Task requirements =
Every entry, start to finish, should be printed verbatim without pictures.

Before and after images:
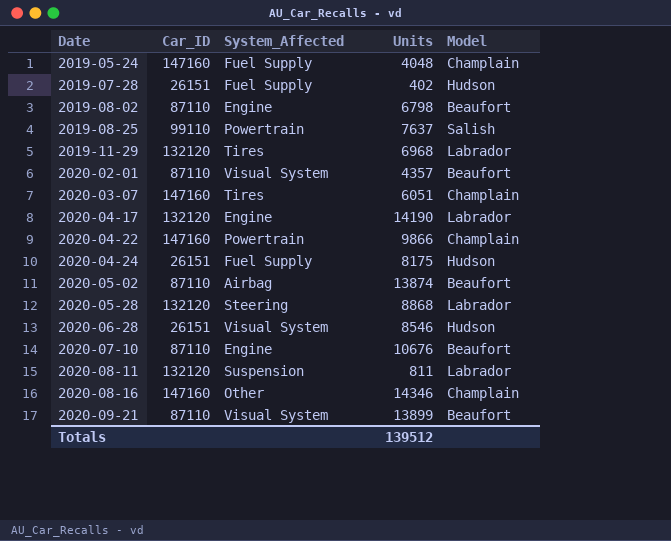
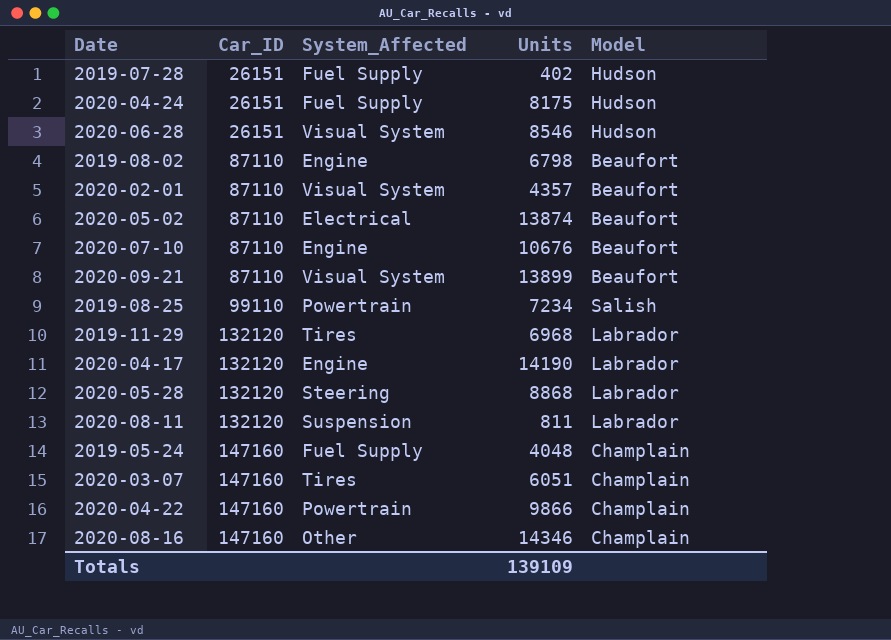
row order: Date ascending -> Car_ID ascending
2020-05-02 | System_Affected: Airbag -> Electrical
2019-08-25 | Units: 7637 -> 7234
Totals | Units: 139512 -> 139109

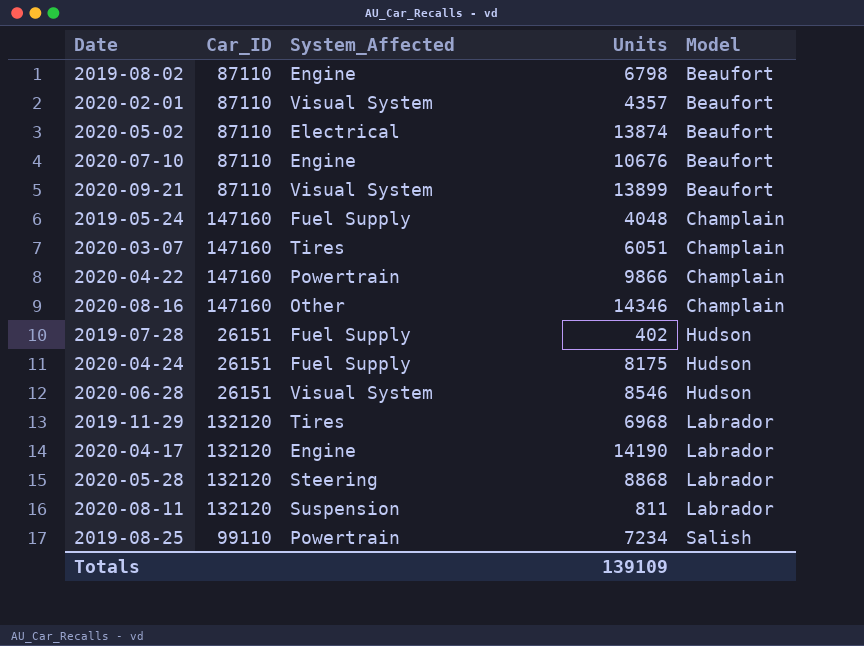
row order: Car_ID ascending -> Model ascending

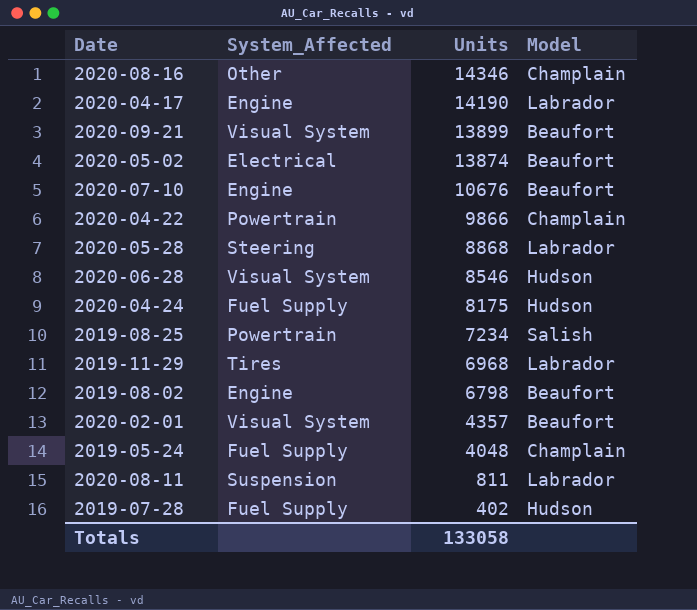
row order: Model ascending -> Units descending
column Car_ID | position: 2 -> none
row 2020-03-07: 147160 | Tires | 6051 | Champlain -> none
Totals | Units: 139109 -> 133058

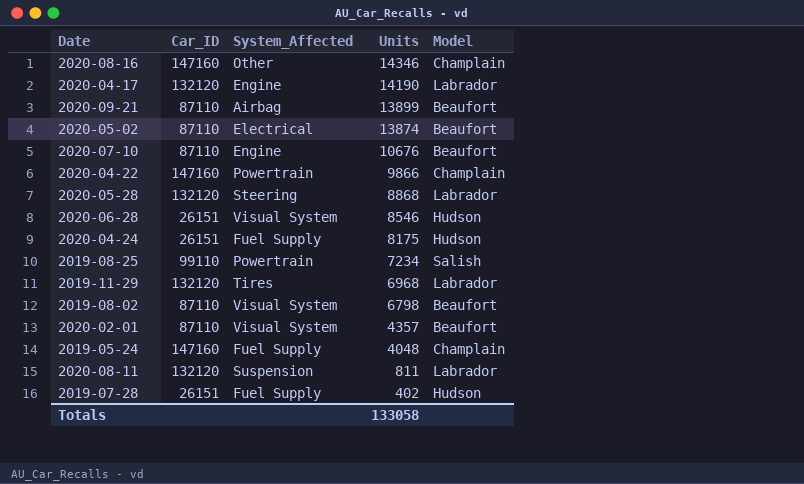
column Car_ID | position: none -> 2
2020-09-21 | System_Affected: Visual System -> Airbag
2019-08-02 | System_Affected: Engine -> Visual System

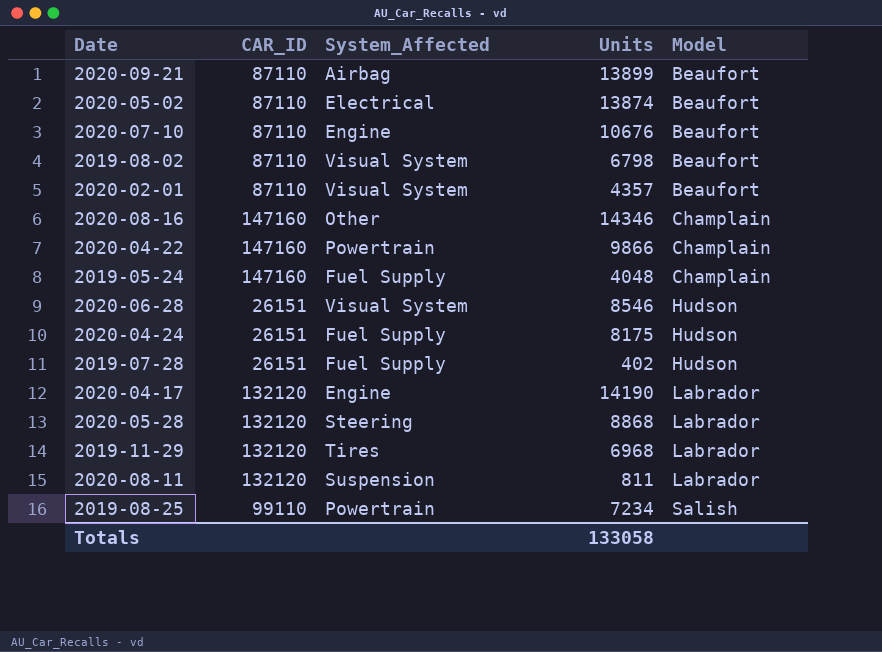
row order: Units descending -> Model ascending
column name: Car_ID -> CAR_ID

Task output =
row order: Date ascending -> Car_ID ascending
2020-05-02 | System_Affected: Airbag -> Electrical
2019-08-25 | Units: 7637 -> 7234
Totals | Units: 139512 -> 139109

row order: Car_ID ascending -> Model ascending

row order: Model ascending -> Units descending
column Car_ID | position: 2 -> none
row 2020-03-07: 147160 | Tires | 6051 | Champlain -> none
Totals | Units: 139109 -> 133058

column Car_ID | position: none -> 2
2020-09-21 | System_Affected: Visual System -> Airbag
2019-08-02 | System_Affected: Engine -> Visual System

row order: Units descending -> Model ascending
column name: Car_ID -> CAR_ID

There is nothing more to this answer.